## SOURCE MATERIAL

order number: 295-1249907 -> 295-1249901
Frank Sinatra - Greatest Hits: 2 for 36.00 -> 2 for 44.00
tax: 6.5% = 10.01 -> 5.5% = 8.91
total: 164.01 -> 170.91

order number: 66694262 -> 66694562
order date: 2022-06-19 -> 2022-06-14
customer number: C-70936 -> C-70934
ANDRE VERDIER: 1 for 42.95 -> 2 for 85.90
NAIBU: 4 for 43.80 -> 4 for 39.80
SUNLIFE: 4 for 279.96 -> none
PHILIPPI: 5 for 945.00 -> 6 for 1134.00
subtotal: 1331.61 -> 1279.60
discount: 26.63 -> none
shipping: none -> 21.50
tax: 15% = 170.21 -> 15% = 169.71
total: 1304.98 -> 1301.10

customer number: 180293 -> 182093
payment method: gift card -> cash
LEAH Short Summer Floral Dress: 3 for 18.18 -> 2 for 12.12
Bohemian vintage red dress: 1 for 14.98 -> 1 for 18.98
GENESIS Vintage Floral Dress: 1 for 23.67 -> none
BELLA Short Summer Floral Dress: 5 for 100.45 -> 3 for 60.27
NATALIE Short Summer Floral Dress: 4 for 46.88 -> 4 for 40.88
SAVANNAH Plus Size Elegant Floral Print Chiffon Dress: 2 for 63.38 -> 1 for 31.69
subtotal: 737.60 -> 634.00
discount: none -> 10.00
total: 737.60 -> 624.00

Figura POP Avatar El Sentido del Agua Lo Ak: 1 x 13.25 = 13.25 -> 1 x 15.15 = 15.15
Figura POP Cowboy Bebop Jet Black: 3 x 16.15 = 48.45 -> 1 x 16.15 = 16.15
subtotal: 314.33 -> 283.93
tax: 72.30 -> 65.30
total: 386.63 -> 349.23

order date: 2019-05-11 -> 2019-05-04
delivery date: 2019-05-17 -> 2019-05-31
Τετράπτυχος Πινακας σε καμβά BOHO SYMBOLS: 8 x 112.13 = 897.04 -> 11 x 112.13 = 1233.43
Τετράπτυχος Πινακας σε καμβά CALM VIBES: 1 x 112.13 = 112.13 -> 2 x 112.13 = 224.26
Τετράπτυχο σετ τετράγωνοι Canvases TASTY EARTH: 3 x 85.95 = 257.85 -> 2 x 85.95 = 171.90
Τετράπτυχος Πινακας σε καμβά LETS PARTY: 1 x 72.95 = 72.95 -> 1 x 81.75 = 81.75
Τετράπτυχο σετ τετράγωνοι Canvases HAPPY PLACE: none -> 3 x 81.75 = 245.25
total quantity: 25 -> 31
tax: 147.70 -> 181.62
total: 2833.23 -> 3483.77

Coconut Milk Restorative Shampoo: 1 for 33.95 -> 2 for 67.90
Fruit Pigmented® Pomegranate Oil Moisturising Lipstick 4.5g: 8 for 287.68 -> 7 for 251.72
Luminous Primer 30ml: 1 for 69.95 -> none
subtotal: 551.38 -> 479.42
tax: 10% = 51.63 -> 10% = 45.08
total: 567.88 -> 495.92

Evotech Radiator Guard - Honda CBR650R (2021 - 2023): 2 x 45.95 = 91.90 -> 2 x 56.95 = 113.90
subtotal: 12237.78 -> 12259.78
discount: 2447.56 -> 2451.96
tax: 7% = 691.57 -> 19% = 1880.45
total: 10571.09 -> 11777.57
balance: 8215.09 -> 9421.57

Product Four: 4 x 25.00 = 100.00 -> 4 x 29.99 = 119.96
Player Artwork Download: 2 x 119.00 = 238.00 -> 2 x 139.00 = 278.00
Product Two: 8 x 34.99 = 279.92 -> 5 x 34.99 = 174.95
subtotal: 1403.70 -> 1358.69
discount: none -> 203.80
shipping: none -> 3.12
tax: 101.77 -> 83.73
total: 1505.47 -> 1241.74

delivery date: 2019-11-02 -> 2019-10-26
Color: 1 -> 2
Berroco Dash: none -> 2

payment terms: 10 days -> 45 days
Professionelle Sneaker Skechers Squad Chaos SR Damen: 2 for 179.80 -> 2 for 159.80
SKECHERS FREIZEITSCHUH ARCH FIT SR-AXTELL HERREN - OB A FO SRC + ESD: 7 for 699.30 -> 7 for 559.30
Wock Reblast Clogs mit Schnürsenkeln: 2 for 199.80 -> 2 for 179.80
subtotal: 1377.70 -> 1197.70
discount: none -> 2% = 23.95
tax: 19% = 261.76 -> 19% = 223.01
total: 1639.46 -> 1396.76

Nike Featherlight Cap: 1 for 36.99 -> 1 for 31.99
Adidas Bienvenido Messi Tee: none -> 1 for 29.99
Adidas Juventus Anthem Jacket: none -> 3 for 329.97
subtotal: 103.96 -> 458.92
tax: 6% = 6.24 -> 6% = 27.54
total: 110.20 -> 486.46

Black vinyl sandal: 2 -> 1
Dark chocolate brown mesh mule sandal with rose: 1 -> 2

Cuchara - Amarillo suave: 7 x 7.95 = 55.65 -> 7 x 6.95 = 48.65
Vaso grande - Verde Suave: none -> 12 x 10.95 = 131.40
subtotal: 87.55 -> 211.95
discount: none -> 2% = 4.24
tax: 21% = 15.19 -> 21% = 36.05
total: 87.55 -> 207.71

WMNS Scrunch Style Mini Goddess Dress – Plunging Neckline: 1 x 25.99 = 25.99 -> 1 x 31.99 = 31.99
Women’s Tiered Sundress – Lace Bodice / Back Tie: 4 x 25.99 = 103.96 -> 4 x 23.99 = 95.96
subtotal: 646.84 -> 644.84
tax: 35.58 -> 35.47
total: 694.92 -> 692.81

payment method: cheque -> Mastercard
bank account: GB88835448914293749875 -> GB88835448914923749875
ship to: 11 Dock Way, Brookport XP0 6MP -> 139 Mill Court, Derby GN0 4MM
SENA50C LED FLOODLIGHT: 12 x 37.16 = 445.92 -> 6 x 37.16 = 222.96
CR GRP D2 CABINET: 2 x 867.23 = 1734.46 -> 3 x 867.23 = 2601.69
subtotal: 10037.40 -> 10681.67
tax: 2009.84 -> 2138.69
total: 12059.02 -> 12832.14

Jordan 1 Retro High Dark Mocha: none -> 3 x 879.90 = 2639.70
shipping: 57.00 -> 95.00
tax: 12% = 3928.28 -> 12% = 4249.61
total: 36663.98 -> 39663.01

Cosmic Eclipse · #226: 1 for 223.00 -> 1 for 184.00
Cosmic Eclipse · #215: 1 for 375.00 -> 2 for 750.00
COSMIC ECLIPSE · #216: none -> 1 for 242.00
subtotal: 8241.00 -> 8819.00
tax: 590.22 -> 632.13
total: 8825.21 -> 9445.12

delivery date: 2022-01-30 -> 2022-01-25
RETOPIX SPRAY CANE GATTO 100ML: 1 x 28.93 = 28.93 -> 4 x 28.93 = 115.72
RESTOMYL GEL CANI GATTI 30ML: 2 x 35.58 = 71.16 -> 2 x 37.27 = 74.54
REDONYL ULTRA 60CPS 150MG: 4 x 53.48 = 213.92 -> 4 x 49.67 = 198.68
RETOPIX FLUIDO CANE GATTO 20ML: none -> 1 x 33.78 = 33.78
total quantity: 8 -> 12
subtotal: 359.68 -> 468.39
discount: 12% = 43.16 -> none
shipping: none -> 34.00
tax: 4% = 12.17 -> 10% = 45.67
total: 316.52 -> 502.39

## TASK DETAILS
Total lines with "Short" in the records above: report that figure alone.

## ANSWER SPACE
3